そして、胸の奥で小さく舌打ちしたくなる。
「……ああ、クソ」
こういうのは嫌いだ。
合理だけで切れない判断を迫られるのは。
でも、もう決めていた。
助ける。
ただし、俺のルールで。
俺は双眼鏡を置き、玄関へ向かう。
ドアを開けるわけじゃない。
その少し手前、家の中からでも声が通りやすい位置を選ぶ。
警備システムはONのままだ。
あとは、あの兄妹がここまで来られるか。
「……聞こえろよ」
小さく息を吸う。
そして、できる限り大きな声で叫んだ。
「おい!! こっちだ!!」
静まり返った住宅街に、自分の声が異様に大きく響く。
向こうの少年がはっと顔を上げた。
こっちを見た。
距離があるから表情までは分からない。
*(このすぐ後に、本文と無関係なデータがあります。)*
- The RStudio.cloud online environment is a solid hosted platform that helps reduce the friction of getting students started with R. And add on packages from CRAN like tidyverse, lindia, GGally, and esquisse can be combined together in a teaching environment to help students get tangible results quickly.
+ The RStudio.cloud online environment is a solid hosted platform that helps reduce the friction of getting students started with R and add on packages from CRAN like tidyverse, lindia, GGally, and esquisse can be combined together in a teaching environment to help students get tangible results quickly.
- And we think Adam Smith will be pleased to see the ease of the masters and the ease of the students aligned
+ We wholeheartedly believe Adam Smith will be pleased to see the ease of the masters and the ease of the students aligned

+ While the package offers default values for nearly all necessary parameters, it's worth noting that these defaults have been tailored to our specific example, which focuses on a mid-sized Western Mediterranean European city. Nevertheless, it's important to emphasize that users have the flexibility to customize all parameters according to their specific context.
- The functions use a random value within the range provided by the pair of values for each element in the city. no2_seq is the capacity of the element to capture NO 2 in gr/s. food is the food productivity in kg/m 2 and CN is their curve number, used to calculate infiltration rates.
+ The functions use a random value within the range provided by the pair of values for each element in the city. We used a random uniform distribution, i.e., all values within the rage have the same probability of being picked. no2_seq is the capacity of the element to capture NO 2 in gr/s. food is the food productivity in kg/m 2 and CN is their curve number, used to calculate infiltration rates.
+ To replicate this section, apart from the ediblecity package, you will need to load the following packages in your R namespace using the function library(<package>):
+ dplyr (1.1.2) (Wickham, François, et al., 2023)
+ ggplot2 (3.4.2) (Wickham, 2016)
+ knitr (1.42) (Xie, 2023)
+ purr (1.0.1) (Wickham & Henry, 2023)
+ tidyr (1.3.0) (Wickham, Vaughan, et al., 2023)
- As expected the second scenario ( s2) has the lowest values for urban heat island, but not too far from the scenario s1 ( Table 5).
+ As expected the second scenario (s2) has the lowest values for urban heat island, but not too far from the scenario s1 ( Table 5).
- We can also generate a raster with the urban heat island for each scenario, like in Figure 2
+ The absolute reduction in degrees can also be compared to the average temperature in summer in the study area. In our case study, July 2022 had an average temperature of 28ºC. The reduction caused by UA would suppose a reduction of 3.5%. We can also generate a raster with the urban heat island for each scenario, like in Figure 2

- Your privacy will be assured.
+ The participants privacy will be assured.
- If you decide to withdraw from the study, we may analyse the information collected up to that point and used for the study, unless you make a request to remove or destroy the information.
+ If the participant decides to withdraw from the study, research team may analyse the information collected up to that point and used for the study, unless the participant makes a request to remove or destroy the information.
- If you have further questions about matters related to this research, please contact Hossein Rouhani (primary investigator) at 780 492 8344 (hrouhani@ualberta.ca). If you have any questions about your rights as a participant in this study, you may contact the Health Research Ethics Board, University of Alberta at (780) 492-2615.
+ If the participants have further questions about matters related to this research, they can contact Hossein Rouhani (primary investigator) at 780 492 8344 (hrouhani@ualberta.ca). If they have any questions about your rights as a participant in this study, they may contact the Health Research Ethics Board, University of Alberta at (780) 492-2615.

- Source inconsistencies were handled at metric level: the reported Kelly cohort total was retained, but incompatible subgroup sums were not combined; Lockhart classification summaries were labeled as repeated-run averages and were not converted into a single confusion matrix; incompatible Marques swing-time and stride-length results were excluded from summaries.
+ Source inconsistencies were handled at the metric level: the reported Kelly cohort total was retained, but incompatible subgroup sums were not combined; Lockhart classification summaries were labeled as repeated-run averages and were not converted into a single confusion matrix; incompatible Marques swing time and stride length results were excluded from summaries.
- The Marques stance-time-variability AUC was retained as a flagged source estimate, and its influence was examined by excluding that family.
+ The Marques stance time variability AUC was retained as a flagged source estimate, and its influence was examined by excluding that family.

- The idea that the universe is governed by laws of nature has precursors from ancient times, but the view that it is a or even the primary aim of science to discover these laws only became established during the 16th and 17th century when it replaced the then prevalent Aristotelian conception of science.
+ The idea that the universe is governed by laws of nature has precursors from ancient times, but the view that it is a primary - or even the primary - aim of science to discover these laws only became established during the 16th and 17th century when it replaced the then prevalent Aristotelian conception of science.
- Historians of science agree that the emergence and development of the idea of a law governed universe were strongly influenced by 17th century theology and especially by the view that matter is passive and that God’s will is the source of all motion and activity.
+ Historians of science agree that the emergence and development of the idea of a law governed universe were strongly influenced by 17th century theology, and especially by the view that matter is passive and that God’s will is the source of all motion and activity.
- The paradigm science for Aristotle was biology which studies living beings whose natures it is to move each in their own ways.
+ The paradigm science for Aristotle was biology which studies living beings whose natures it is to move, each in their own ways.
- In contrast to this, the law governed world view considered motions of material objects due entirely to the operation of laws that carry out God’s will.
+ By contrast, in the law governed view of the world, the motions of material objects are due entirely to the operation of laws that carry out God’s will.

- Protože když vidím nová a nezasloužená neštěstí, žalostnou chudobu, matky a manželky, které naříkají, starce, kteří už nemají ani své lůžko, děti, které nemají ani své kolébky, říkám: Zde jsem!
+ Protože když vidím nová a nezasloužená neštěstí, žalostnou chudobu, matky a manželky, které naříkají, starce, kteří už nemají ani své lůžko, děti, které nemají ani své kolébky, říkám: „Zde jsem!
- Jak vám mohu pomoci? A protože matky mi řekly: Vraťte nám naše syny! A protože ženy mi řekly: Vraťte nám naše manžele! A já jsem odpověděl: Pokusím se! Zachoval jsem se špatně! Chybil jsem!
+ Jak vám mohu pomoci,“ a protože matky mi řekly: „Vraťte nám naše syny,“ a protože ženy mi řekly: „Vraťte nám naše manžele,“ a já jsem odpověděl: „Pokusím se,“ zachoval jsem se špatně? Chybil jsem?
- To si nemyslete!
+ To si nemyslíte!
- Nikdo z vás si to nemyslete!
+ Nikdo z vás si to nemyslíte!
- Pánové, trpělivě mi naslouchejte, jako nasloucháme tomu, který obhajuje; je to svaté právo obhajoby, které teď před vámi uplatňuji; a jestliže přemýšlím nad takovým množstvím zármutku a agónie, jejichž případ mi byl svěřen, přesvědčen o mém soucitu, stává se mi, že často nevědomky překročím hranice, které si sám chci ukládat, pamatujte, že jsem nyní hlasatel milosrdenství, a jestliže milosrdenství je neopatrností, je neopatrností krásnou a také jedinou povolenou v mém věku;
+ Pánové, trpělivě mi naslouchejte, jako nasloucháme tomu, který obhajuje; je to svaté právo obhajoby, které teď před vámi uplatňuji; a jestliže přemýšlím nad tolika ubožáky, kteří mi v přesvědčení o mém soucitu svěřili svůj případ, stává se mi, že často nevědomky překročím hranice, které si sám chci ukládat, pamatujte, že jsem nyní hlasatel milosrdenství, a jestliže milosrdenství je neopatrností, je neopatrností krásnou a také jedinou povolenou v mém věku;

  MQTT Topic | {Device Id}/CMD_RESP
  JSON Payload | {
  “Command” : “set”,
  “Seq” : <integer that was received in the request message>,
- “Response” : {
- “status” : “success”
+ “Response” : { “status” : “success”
でも、確かに気づいた。
俺はさらに叫ぶ。
「そのまま真っ直ぐ来い! 家の中に入れ!!」
少年が一瞬だけ迷うように動きを止める。
当然だ。
知らない声だ。
罠かもしれない。
突然そんなことを言われても、信じられるはずがない。
だが、その迷いの隙を埋めるように、二体目のモンスターが距離を詰める。
バリアが大きく揺れた。
「っ……!」
少年がよろめく。
そこで、ようやく決断したらしい。
妹の手を引いた。
「……走れ」
小さく呟く。
次の瞬間、兄妹がこちらへ向かって走り出した。
同時に、二体のモンスターも追う。
犬型の異形が、獲物を逃すまいと地面を蹴る。
距離はまだある。
けれど、このままじゃ追いつかれる。
「……間に合え」
祈るつもりはない。
運任せにする気もない。
ここから先は、俺のテリトリーに引きずり込めるかどうかだ。
それで全部が決まる。
俺は玄関の前に立ち、息を潜めながら、近づいてくる足音を待った。